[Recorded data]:
------------------------------------

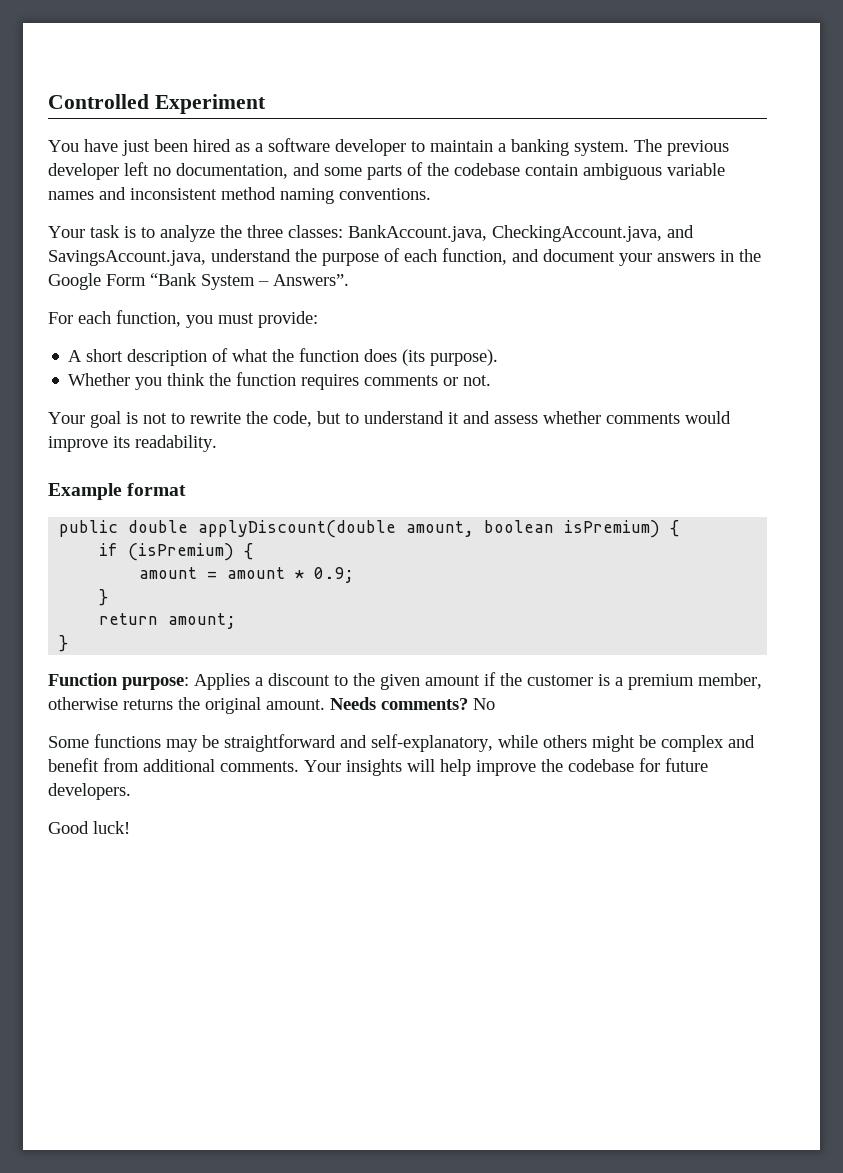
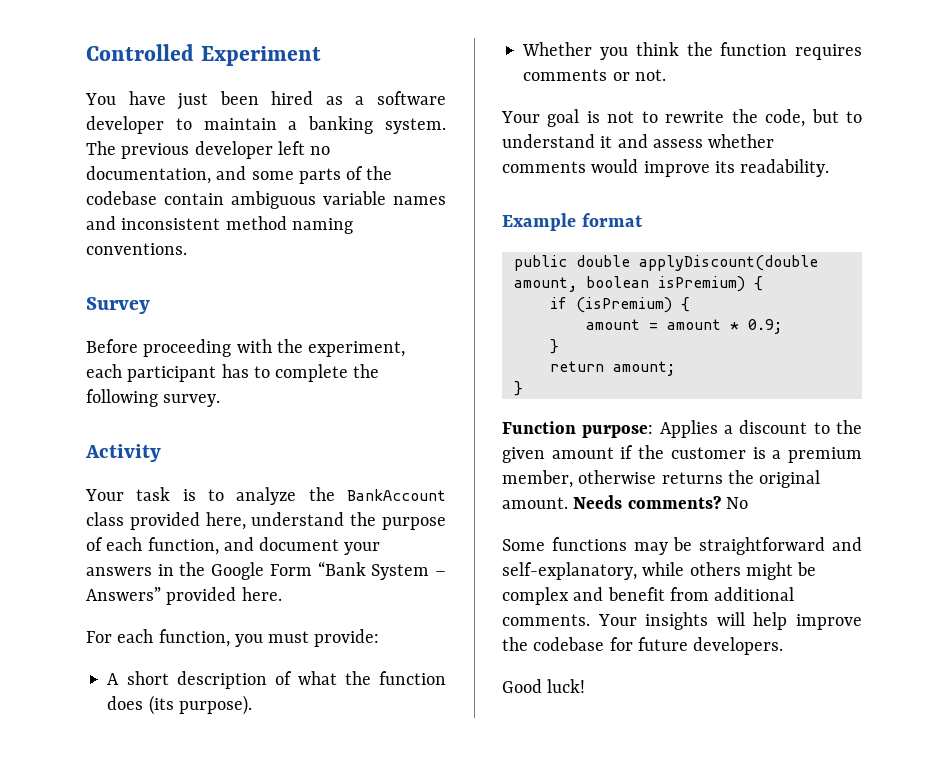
+ Survey
+ Before proceeding with the experiment, each participant has to complete the following survey.
+ Activity
- Your task is to analyze the three classes: BankAccount.java, CheckingAccount.java, and SavingsAccount.java, understand the purpose of each function, and document your answers in the Google Form “Bank System – Answers”.
+ Your task is to analyze the BankAccount class provided here, understand the purpose of each function, and document your answers in the Google Form “Bank System – Answers” provided here.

------------------------------------

[WHAT IS REQUIRED]:
The output has to match the data above line for line, except that pictures are dropped.

[THE ANSWER]:
+ Survey
+ Before proceeding with the experiment, each participant has to complete the following survey.
+ Activity
- Your task is to analyze the three classes: BankAccount.java, CheckingAccount.java, and SavingsAccount.java, understand the purpose of each function, and document your answers in the Google Form “Bank System – Answers”.
+ Your task is to analyze the BankAccount class provided here, understand the purpose of each function, and document your answers in the Google Form “Bank System – Answers” provided here.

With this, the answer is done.